**WHAT YOU NEED TO DO**
In the listing that follows, print every line exactly and leave the images out.
● ● ● ● ●
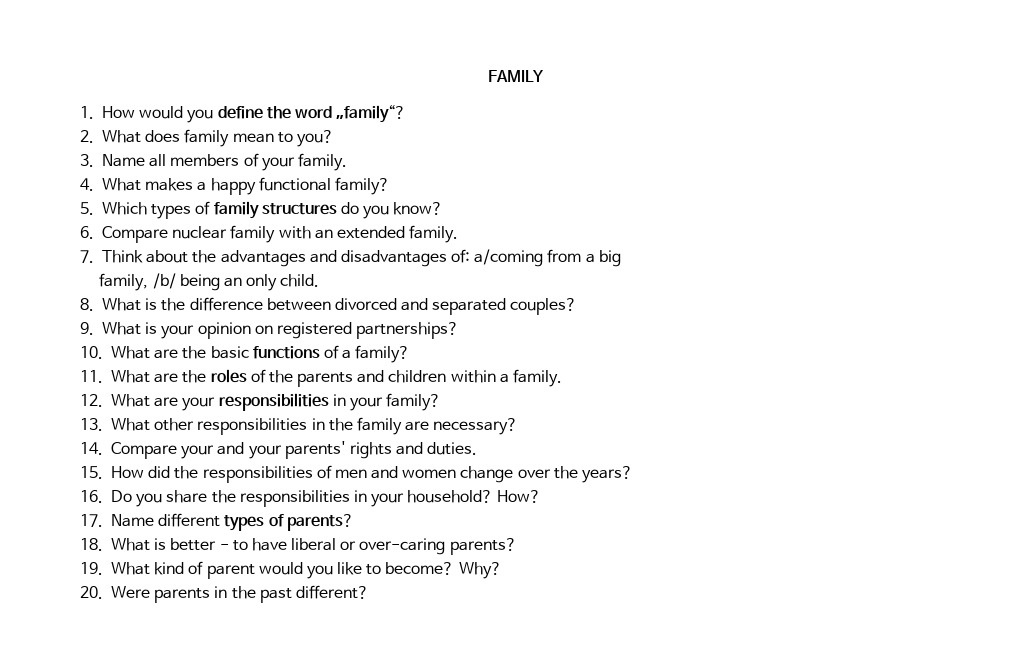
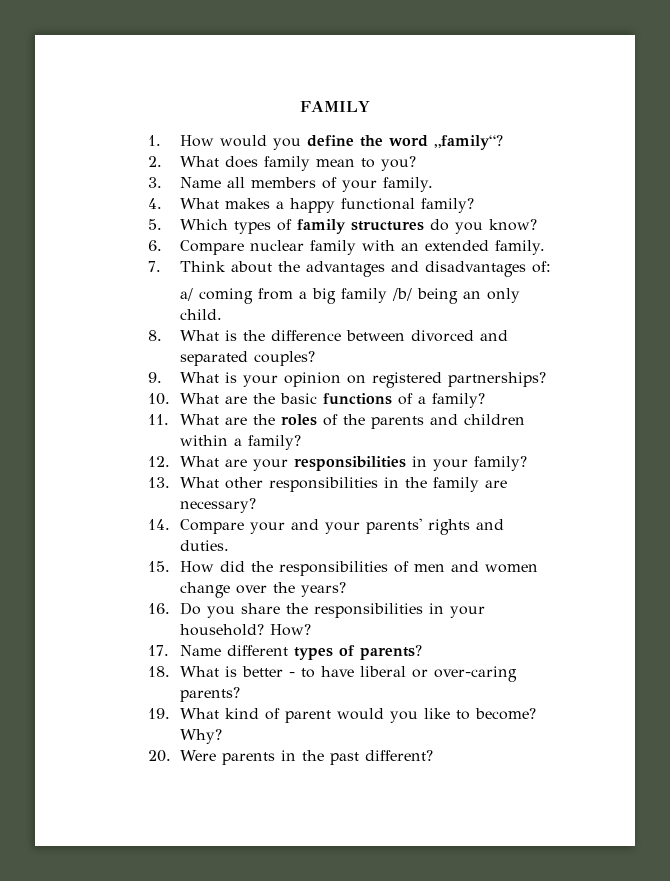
- 7. Think about the advantages and disadvantages of: a/coming from a big
- family, /b/ being an only child.
+ 7. Think about the advantages and disadvantages of:
+ a/ coming from a big family /b/ being an only child.
- 11. What are the roles of the parents and children within a family.
+ 11. What are the roles of the parents and children within a family?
● ● ● ● ●
**ANSWER BELOW**
- 7. Think about the advantages and disadvantages of: a/coming from a big
- family, /b/ being an only child.
+ 7. Think about the advantages and disadvantages of:
+ a/ coming from a big family /b/ being an only child.
- 11. What are the roles of the parents and children within a family.
+ 11. What are the roles of the parents and children within a family?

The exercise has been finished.